Provided data:
>>
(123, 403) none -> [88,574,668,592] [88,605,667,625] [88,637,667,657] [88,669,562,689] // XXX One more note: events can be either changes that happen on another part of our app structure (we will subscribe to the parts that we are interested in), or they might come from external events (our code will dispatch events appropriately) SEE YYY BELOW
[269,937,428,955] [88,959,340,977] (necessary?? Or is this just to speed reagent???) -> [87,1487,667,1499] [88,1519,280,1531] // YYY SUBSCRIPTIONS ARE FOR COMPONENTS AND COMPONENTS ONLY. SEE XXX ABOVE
<<
>>
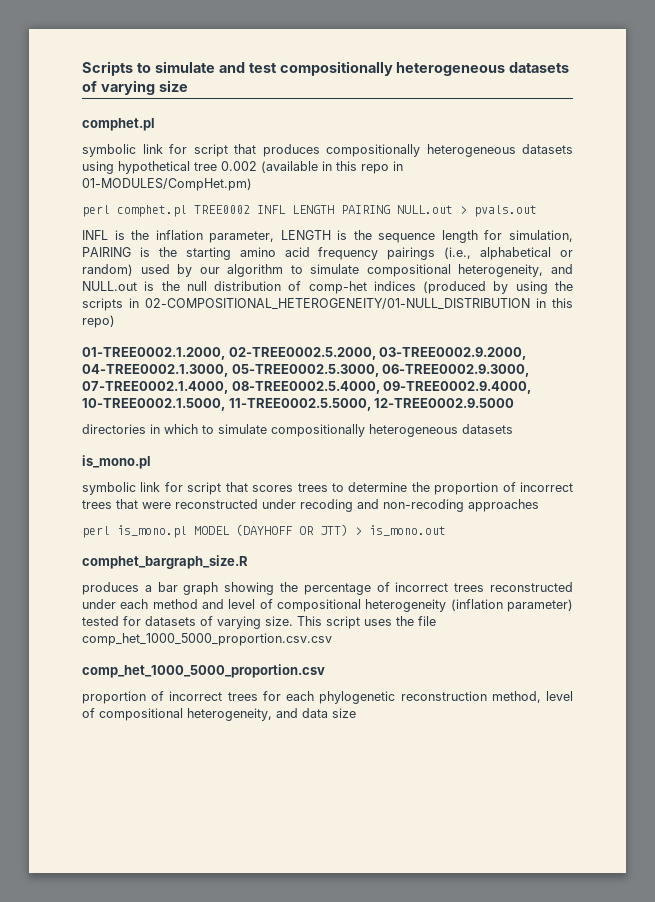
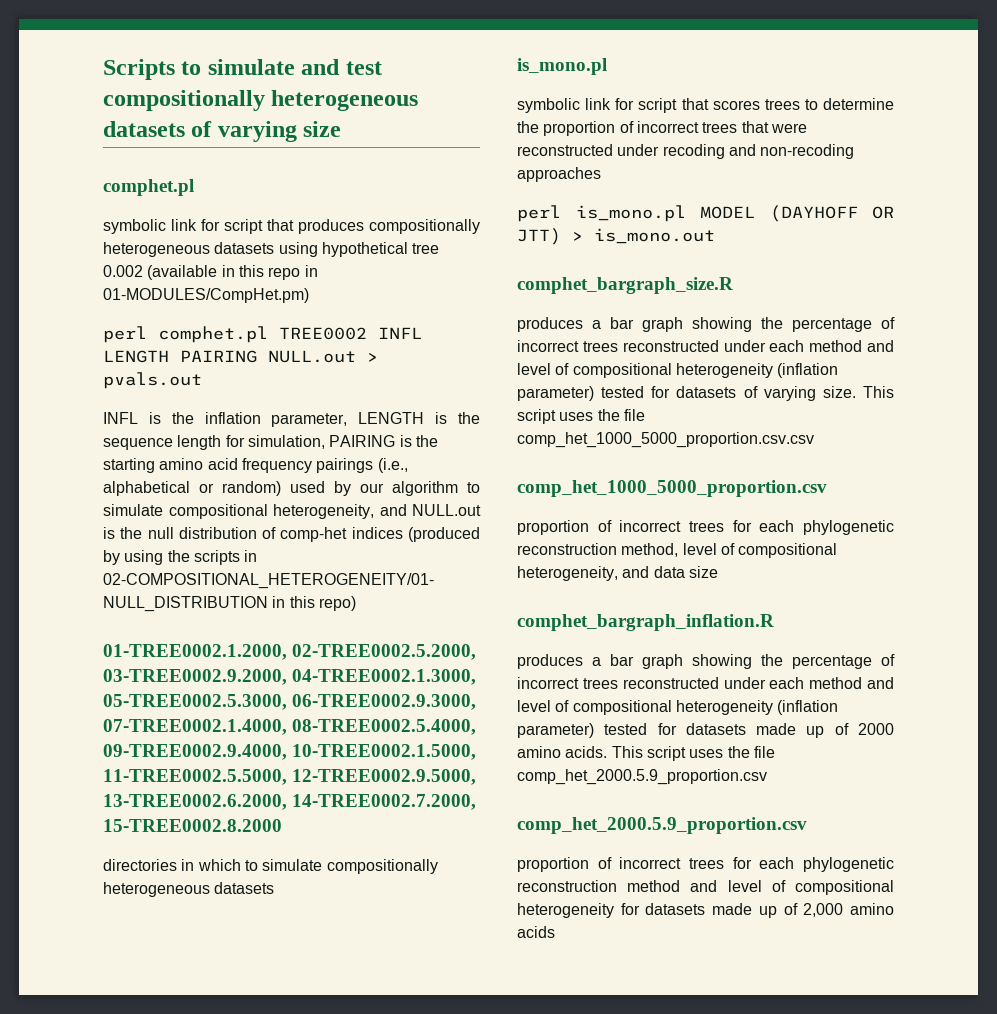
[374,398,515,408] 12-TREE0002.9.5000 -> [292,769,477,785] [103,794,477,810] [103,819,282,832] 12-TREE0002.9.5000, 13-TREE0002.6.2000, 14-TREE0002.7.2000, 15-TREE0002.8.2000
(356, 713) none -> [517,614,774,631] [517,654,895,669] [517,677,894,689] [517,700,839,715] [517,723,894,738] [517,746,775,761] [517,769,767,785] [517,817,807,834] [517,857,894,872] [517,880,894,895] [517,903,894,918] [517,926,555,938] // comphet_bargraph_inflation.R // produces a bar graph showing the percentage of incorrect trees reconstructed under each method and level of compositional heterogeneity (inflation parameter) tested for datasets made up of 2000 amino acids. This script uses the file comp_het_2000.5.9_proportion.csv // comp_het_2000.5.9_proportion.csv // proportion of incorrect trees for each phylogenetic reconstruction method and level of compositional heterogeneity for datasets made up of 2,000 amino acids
<<
>>
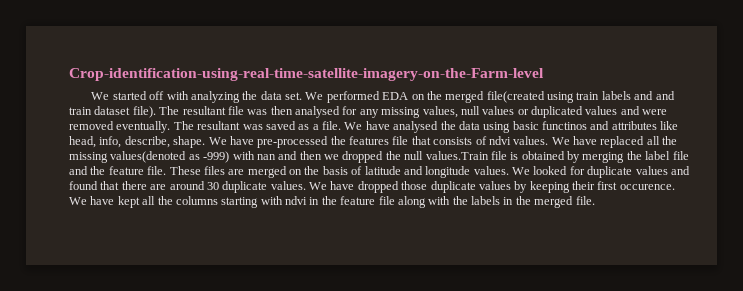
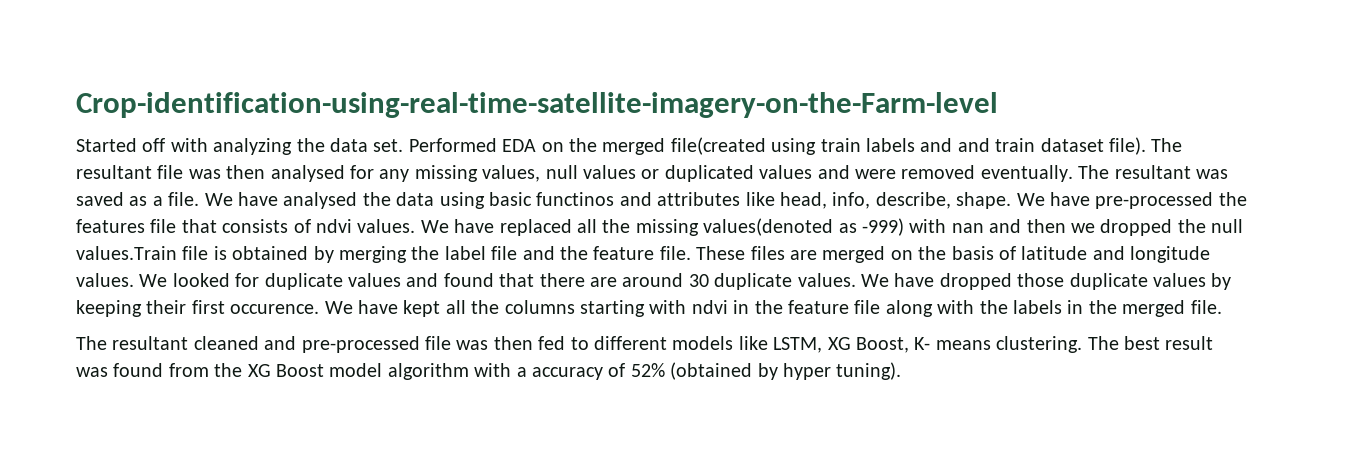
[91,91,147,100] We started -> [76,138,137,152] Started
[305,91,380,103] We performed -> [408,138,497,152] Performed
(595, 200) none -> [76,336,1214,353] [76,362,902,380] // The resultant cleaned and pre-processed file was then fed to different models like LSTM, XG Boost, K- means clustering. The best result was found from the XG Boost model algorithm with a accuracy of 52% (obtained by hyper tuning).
<<
Exercise objective:
In the entries above, find the line holding "(123, 403) none" and the line holding "[269,937,428,955] [88,959,340,977] (necessary??", then retype exactly those two lines and every line between them, and nothing else.

Task answer:
(123, 403) none -> [88,574,668,592] [88,605,667,625] [88,637,667,657] [88,669,562,689] // XXX One more note: events can be either changes that happen on another part of our app structure (we will subscribe to the parts that we are interested in), or they might come from external events (our code will dispatch events appropriately) SEE YYY BELOW
[269,937,428,955] [88,959,340,977] (necessary?? Or is this just to speed reagent???) -> [87,1487,667,1499] [88,1519,280,1531] // YYY SUBSCRIPTIONS ARE FOR COMPONENTS AND COMPONENTS ONLY. SEE XXX ABOVE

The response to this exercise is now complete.